Studio album by George Strait
- Released: May 15, 1990
- Recorded: February 1990
- Studio: Emerald Studios and Sound Stage Studios (Nashville, TN).
- Genre: Country
- Length: 30:39
- Label: MCA
- Producer: Jimmy Bowen, George Strait

George Strait chronology
| Beyond the Blue Neon (1989) | Livin' it Up (1990) | Chill of an Early Fall (1991) |

Singles from Livin' it Up
- "Love Without End, Amen" Released: April 6, 1990; "Drinking Champagne" Released: July 20, 1990; "I've Come to Expect It from You" Released: October 22, 1990;

= Livin' It Up (album) =

Livin' it Up is the tenth studio album by American country music singer George Strait, released in 1990 on MCA Records. It has been certified platinum by the RIAA. The tracks "Drinking Champagne", "Love Without End, Amen", and "I've Come to Expect It From You" were all released as singles; "Drinking Champagne" was a #4 hit on the Hot Country Songs charts, while the other two singles were both Number One hits. "She Loves Me (She Don't Love You)" was written and originally recorded by Conway Twitty, and was later recorded on Gary Allan's 1998 album It Would Be You.

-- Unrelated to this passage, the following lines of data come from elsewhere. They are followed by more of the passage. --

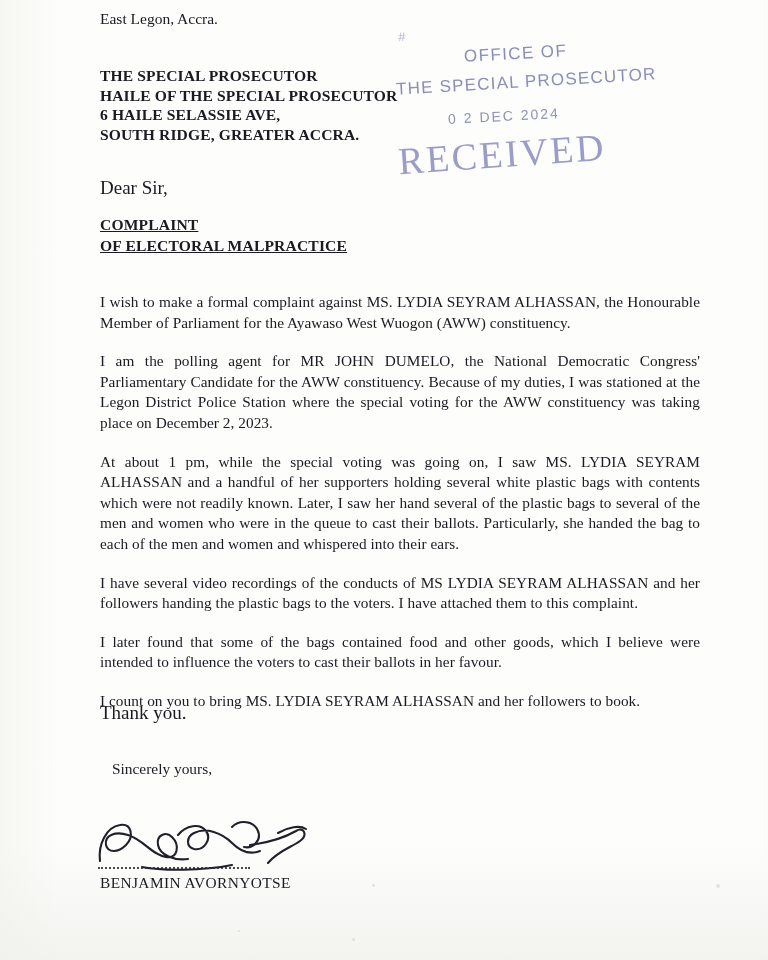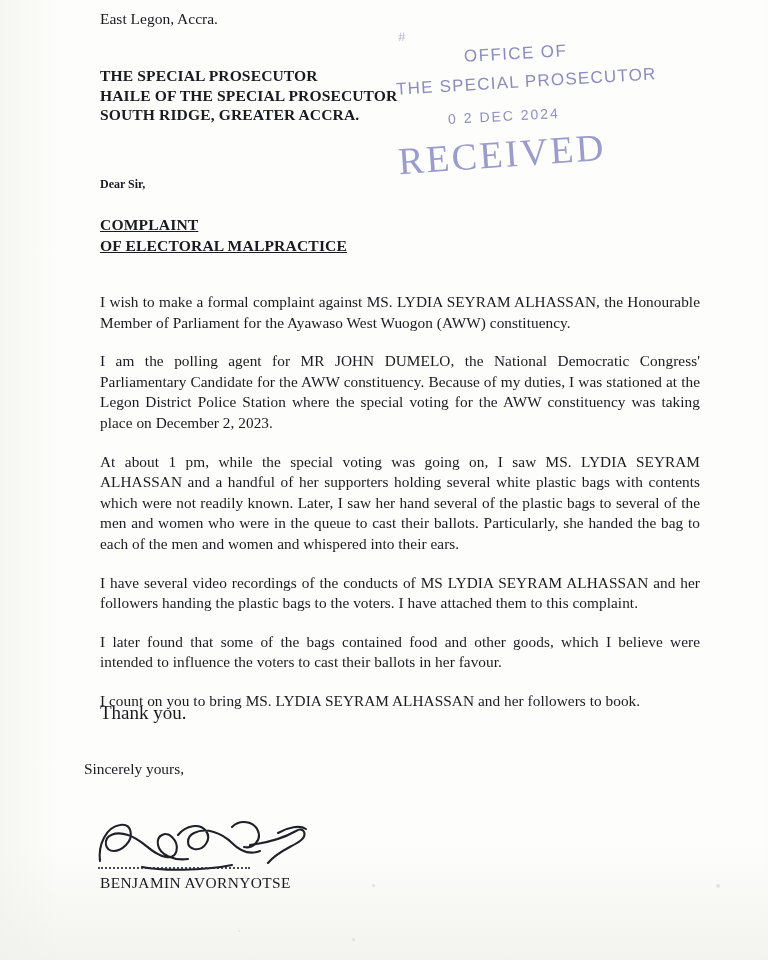--- a/index.html
+++ b/index.html
@@ -215,6 +215,7 @@
   <div id="recipient-block">
     <div>THE SPECIAL PROSECUTOR</div>
     <div>HAILE OF THE SPECIAL PROSECUTOR</div>
+    <div>6 HAILE SELASSIE AVE,</div>
     <div>SOUTH RIDGE, GREATER ACCRA.</div>
   </div>
 

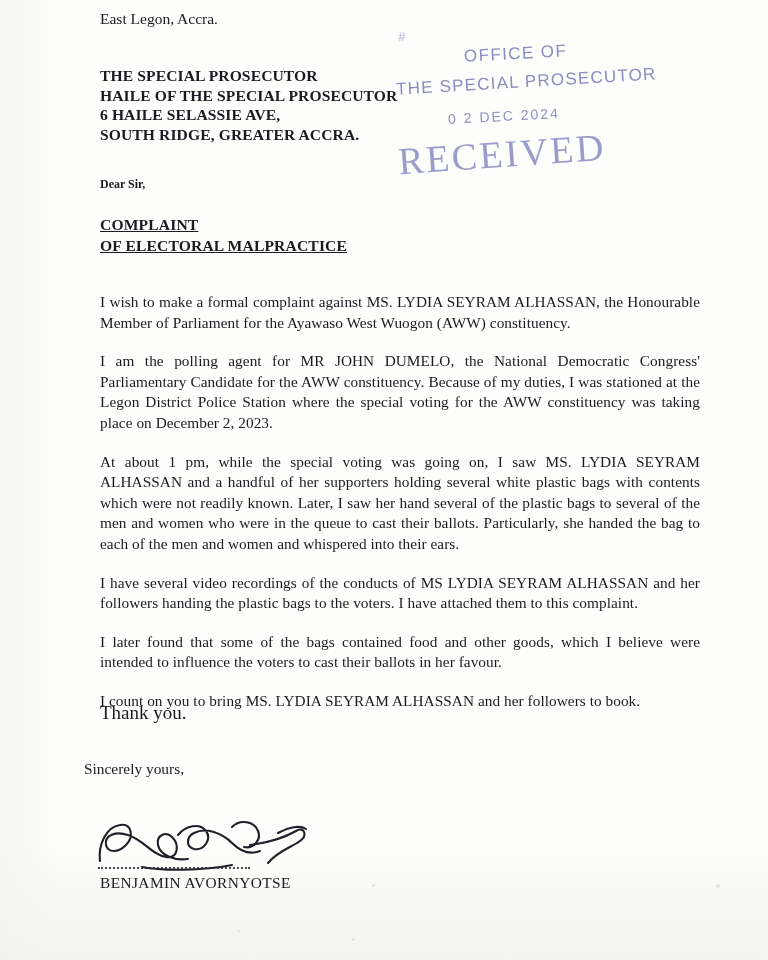--- a/index.html
+++ b/index.html
@@ -59,8 +59,7 @@
     position: absolute;
     left: 100px;
     top: 177px;
-    font-size: 12px;
-    font-weight: bold;
+    font-size: 19px;
   }
 
   #subject-block {

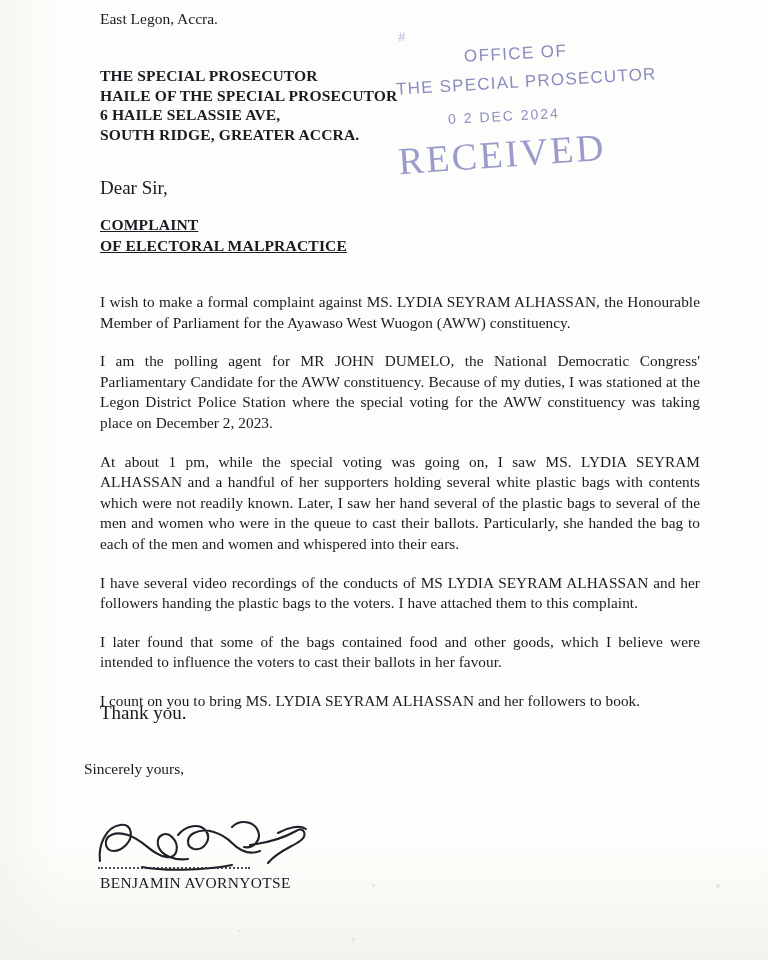--- a/index.html
+++ b/index.html
@@ -92,7 +92,7 @@
 
   #closing {
     position: absolute;
-    left: 84px;
+    left: 112px;
     top: 760px;
     font-size: 15.4px;
   }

"Lonesome Rodeo Cowboy" was first recorded by Strait and the Ace in the Hole Band in the 1970s and was the B-side to "(That Don't Change) The Way I Feel About You", the latter of which is included on Strait Out of the Box.

Professional ratings
Review scores
| Source | Rating |
| Chicago Tribune | Star |

==Reception==
NME said, "The grim new is that old George isn't inclined to shake anything too radical these days these days. Livin' It Up is awful schlock-heavy stuff - a spread of quality crooning, but a big zero on the sincerity metre. Pretty depressing, actually."

==Track listing==

| No. | Title | Writer(s) | Length |
|---|---|---|---|
| 1. | "Someone Had to Teach You" | Harlan Howard | 2:49 |
| 2. | "Heaven Must Be Wondering Where You Are" | David Chamberlain, L. David Lewis | 3:13 |
| 3. | "I've Come to Expect It from You" | Buddy Cannon, Dean Dillon | 3:45 |
| 4. | "Lonesome Rodeo Cowboy" | Clay Blaker | 4:25 |
| 5. | "When You're a Man on Your Own" | Carl Perkins | 2:12 |
| 6. | "Drinking Champagne" | Bill Mack | 3:35 |
| 7. | "We're Supposed to Do that Now and Then" | David Anthony, Dillon, Joe Royer | 2:33 |
| 8. | "She Loves Me (She Don't Love You)" | Conway Twitty | 2:30 |
| 9. | "Love Without End, Amen" | Aaron Barker | 3:07 |
| 10. | "Stranger in My Arms" | Curtis Wayne | 2:54 |

== Personnel ==
- George Strait – lead vocals, acoustic guitar
- Floyd Domino – pianos
- Steve Gibson – acoustic guitars
- Reggie Young – electric guitars
- Paul Franklin – steel guitar
- Joe Chemay – bass
- Eddie Bayers – drums
- Johnny Gimble – fiddle
- Jim Horn – saxophone
- Curtis Young – backing vocals
- Liana Young – backing vocals

=== Ace in the Hole Band ===
On "Someone Had to Teach You" and "She Loves Me (She Don't Love You)"
- Ronnie Huckaby – acoustic piano
- David Anthony – acoustic guitars
- Benny MacArthur – electric guitars
- Rick McRae – electric guitars
- Mike Daily – steel guitar
- Terry Hale – bass
- Phil Fisher – drums
- Gene Elders – fiddle

=== Production ===
- Jimmy Bowen – producer
- George Strait – producer
- Tom Perry – recording, mixing
- Bob Bullock – overdub recording, mixing
- Tim Kish – overdub recording
- Russ Martin – overdub recording, second engineer
- Julian King – second engineer
- Milan Bogdan – digital editing
- Glenn Meadows – mastering
- Masterfonics (Nashville, TN) – editing and mastering location
- Jessie Noble – project coordinator
- Jim Kemp – art direction
- Katherine DeVault – art direction, design
- Mike Rutherford – photography

==Charts==

===Weekly charts===

| Chart (1990) | Peak position |
|---|---|
| US Billboard 200 | 35 |
| US Top Country Albums (Billboard) | 1 |

===Year-end charts===

| Chart (1990) | Position |
|---|---|
| US Top Country Albums (Billboard) | 22 |
| Chart (1991) | Position |
| US Top Country Albums (Billboard) | 27 |

==Certifications==

| Region | Certification | Certified units/sales |
| United States (RIAA) | Platinum | 1,000,000^{^} |
^{^} Shipments figures based on certification alone.